Among the records that follow, find each line holding the word "Inteligencia" and copy it.

_____

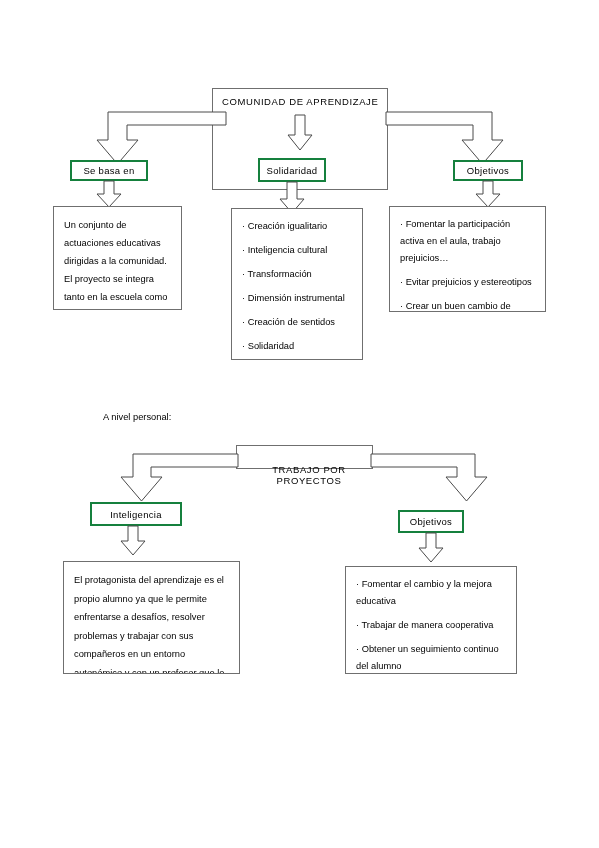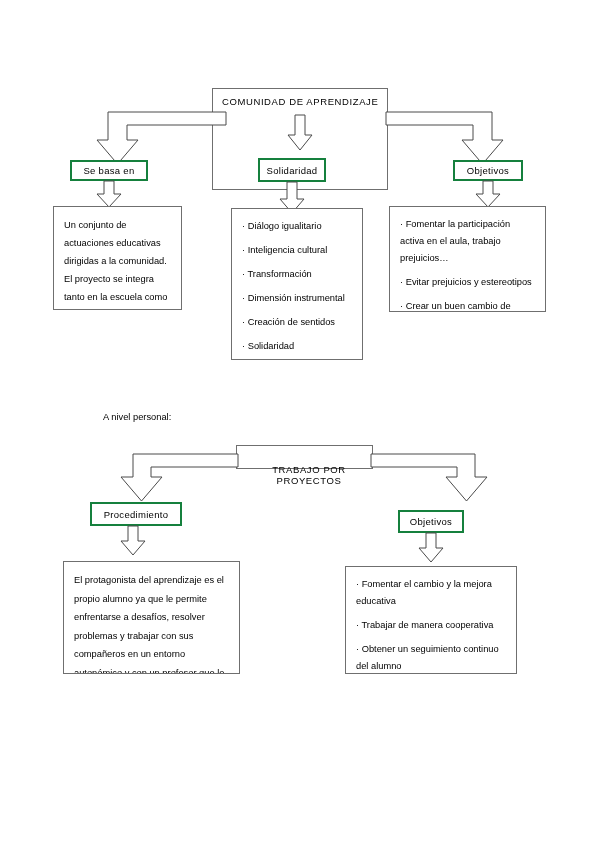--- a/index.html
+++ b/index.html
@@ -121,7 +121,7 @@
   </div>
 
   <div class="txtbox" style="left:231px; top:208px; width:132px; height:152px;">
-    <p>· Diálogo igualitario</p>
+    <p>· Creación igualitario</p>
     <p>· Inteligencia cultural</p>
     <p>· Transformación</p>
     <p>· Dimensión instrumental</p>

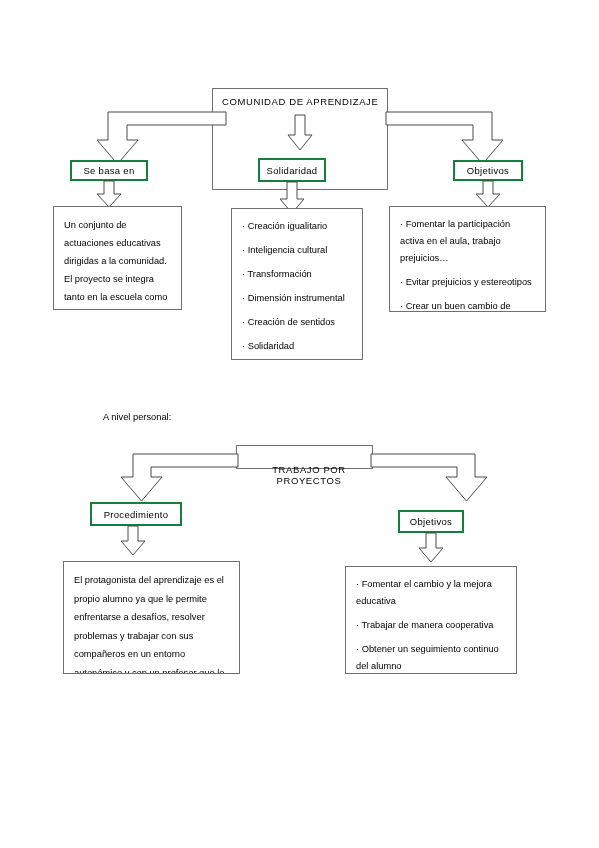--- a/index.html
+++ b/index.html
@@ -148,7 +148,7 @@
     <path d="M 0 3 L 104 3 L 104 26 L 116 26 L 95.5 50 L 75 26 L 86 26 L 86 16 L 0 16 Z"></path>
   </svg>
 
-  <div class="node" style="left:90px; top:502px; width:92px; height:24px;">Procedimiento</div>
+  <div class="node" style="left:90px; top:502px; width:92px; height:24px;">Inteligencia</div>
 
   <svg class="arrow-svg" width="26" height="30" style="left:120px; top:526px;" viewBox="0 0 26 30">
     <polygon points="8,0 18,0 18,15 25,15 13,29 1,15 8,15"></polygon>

_____

**Result of this task**
     <p>· Inteligencia cultural</p>
+  <div class="node" style="left:90px; top:502px; width:92px; height:24px;">Inteligencia</div>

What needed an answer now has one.